Football Anderlecht a réalisé un résultat correct en Grèce face à l'AEK Athènes 1-1.

ATHENES Après une première sortie globalement réussie face à Lille, Anderlecht disputait son deuxième match de Ligue des champions à Athènes face au AEK, considérée comme la formation la plus abordable dans ce groupe. Encore faut-il encore s'entendre par le terme abordable quand on dispute la plus prestigieuse compétition européenne. Le président Vanden Stock l'avait d'ailleurs dit en demandant au moins un point mardi soir.

Face à un public pas si bouillant que ça, l'AEK Athènes n'allait pas tarder à montrer ses limites et pourquoi elle occupe une place anecdotique dans le championnat grec. Manque de précision et d'organisation, tout cela profitait au Sporting, avec Hassan sur le banc au profit du duo Frutos-Tchité, qui prenait rapidement la mesure de son opposant. Première occasion pour Frutos mais le grand Argentin était trop lent dans son mouvement. Peu avan,t Tchité avait décoché le premier tir cadré du match.

Les Mauves allaient se faire peur tout seul suite à une "floche" de Pareja mais Kapetanos ne pouvait exploiter ce cadeau bruxellois.

Vu ce début de match, on n'était pas plus étonné que cela de voir Anderlecht prendre l'avantage. A la 26e, Boussoufa, sans opposition, trouvait Frutos dans le rectangle. De l'intérieur du pied droit, l'Argentin prenait à contre-pied le gardien Sorrentino: 0-1. Par contre, Anderlecht allait être surpris deux minutes plus tard sur une occasion qui n'en était pas une mais qui voyait quand même la balle tomber dans le but sur un tir de Julio César 1-1.

Ce but changeait la physionomie de cette première période. L'AEK avait pris confiance en ses moyens et provoquait un peu plus le club bruxellois. Ce dernier se montrait plus fébrile ou plutôt moins confiant dans ses choix. Pourtant, il n'y avait pas de quoi. Cet Anderlecht-là ne devait pas craindre son adversaire du soir. Sur un mauvais dégagement de Deschacht, l'AEK héritait d'une belle occasion mais Kapetanos se montrait à nouveau maladroit. A l'image de la défense mauve d'ailleurs. Elle montrait des signes évidents de faiblesse, mais est-ce une surprise, devant les offensives athéniennes pourtant pas géniales. Anderlecht se créait quand même la dernière occasion de la première mi-temps sur une bonne action de Vanden Borre et une brillante sortie du gardien de l'AEK. Au vestiaire, Vercauteren devra trouver les mots pour que ses joueurs reprennent les commandes d'un match qui leur avait échappé.
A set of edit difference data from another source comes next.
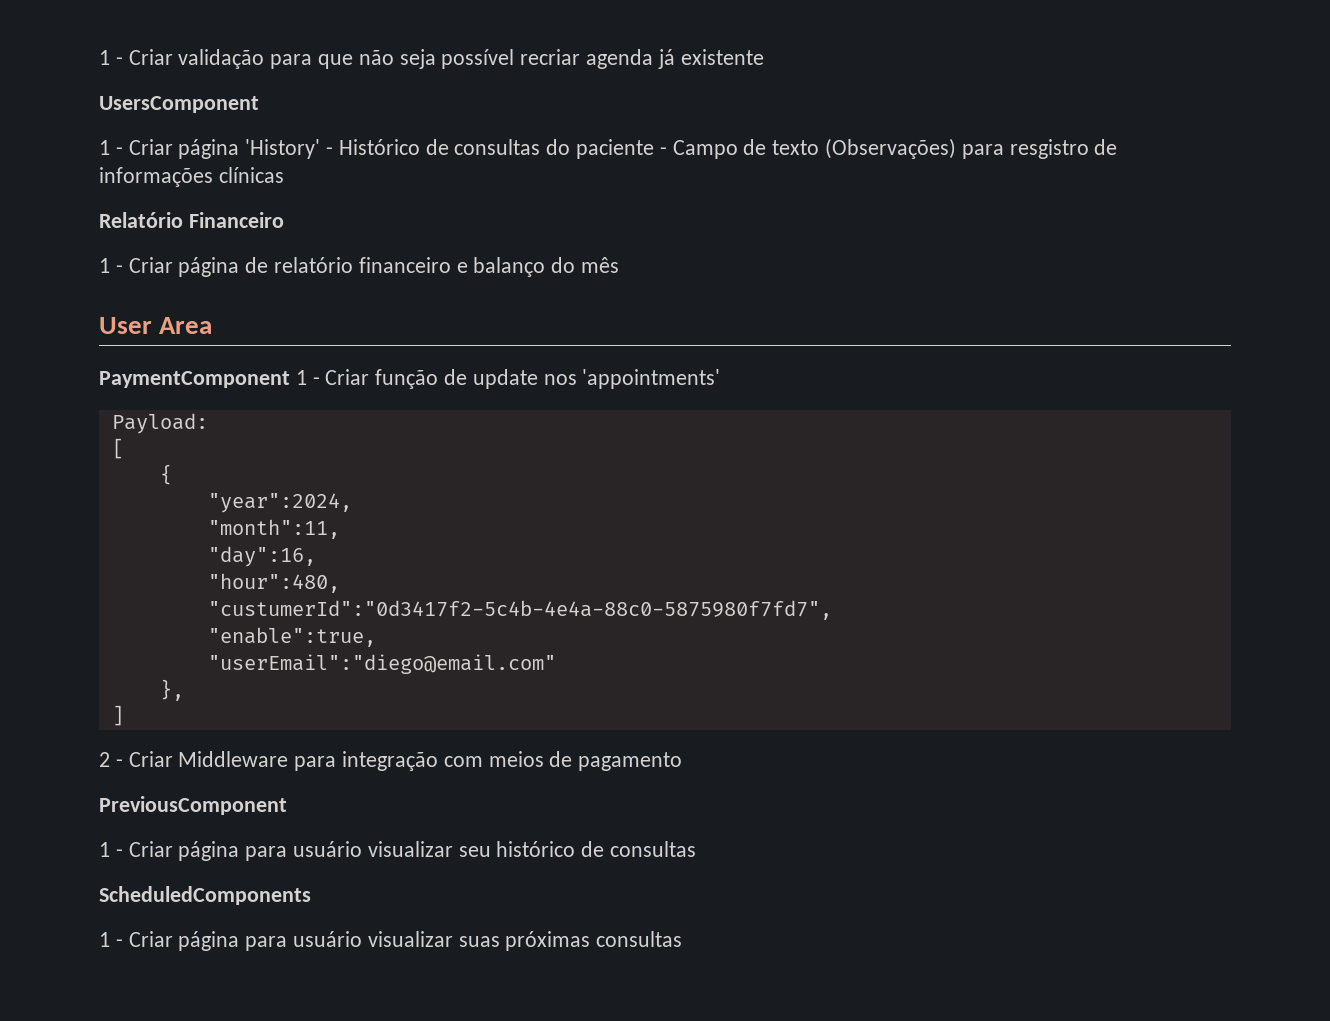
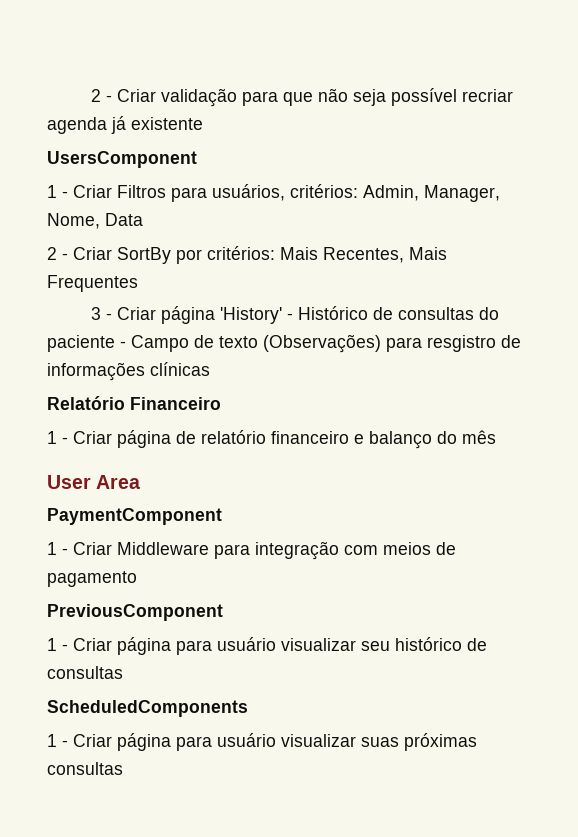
- 1 - Criar validação para que não seja possível recriar agenda já existente
+ 2 - Criar validação para que não seja possível recriar agenda já existente
- 1 - Criar página 'History' - Histórico de consultas do paciente - Campo de texto (Observações) para resgistro de informações clínicas
+ 1 - Criar Filtros para usuários, critérios: Admin, Manager, Nome, Data
+ 2 - Criar SortBy por critérios: Mais Recentes, Mais Frequentes
+ 3 - Criar página 'History' - Histórico de consultas do paciente - Campo de texto (Observações) para resgistro de informações clínicas
- PaymentComponent 1 - Criar função de update nos 'appointments'
- Payload:
- [
- {
- "year":2024,
- "month":11,
- "day":16,
- "hour":480,
- "custumerId":"0d3417f2-5c4b-4e4a-88c0-5875980f7fd7",
- "enable":true,
- "userEmail":"diego@email.com"
- },
- ]
- 2 - Criar Middleware para integração com meios de pagamento
+ PaymentComponent
+ 1 - Criar Middleware para integração com meios de pagamento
Même constante en ce début de seconde période. L'AEK était plus entreprenant et agressif sur le terrain face à un Anderlecht qui ne trouvait plus son aisance de début de rencontre. Julio César était même tout prêt de donner l'avantage aux siens mais son dernier contrôle permettait à Zitka de capter le ballon. Ce qui n'empêchait pas Anderlecht de courir après la balle et les Grecs. La vivacité des Athéniens, soutenus enfin dignement par leurs supporters, faisait la différence dans un match haché que les Grecs avaient bien en mains. On attendait alors un changement tactique de Franky Vercauteren car il restait quand même plus de 25 minutes à jouer...

A la 68e, sur une bon centre, le premier, de Leiva, Tchité et Frutos passaient à deux centimètres du ballon et d'un avantage au marquoir pas vraiment mérité. A la 74e, Van Damme faisait étalage le ménage devant Zitka sur une action dangereuse amené par la droite. La pression du dernier quart d'heure s'annonçait terrible pour des Bruxellois incapables de garder le ballon.

Vercauteren se décidait à lancer dans l'arène le jeune Legear à la place de Boussoufa, encore trop timide pour ce genre de rencontre. La partie se débridait peu à peu sous le coup de la fatigue qui rendait la balle plus lourde et les distances plus grandes. Ce n'était pas Anderlecht qui allait s'en plaindre, lui qui cherchait à en terminer au plus vite.

C'est donc avec un soulagement certain pour les Mauves que l'arbitre Larsen mettait fin à la rencontre. Une rencontre qui aura montré deux visages anderlechtois: 25 premières minutes de qualité et plus d'une heure de football pas brillant. Vu comme ça, repartir de Grèce avec un point en plus au classement est une bonne affaire.



AEK: Sorrentino, Moras, Cirillo,Kiriakidis, Lagos, Udeze, Georgeas, Kapetanos (46e Liberopoulos), Hetemaj (70e Delibazic), Tozser, Julio Cesar (55e Lakis)
Anderlecht: Zitka, Vanden Borre, Deschacht, Van Damme, Pareja, Leiva, Goor, Boussoufa (79e Legear), Biglia, Frutos, Tchité.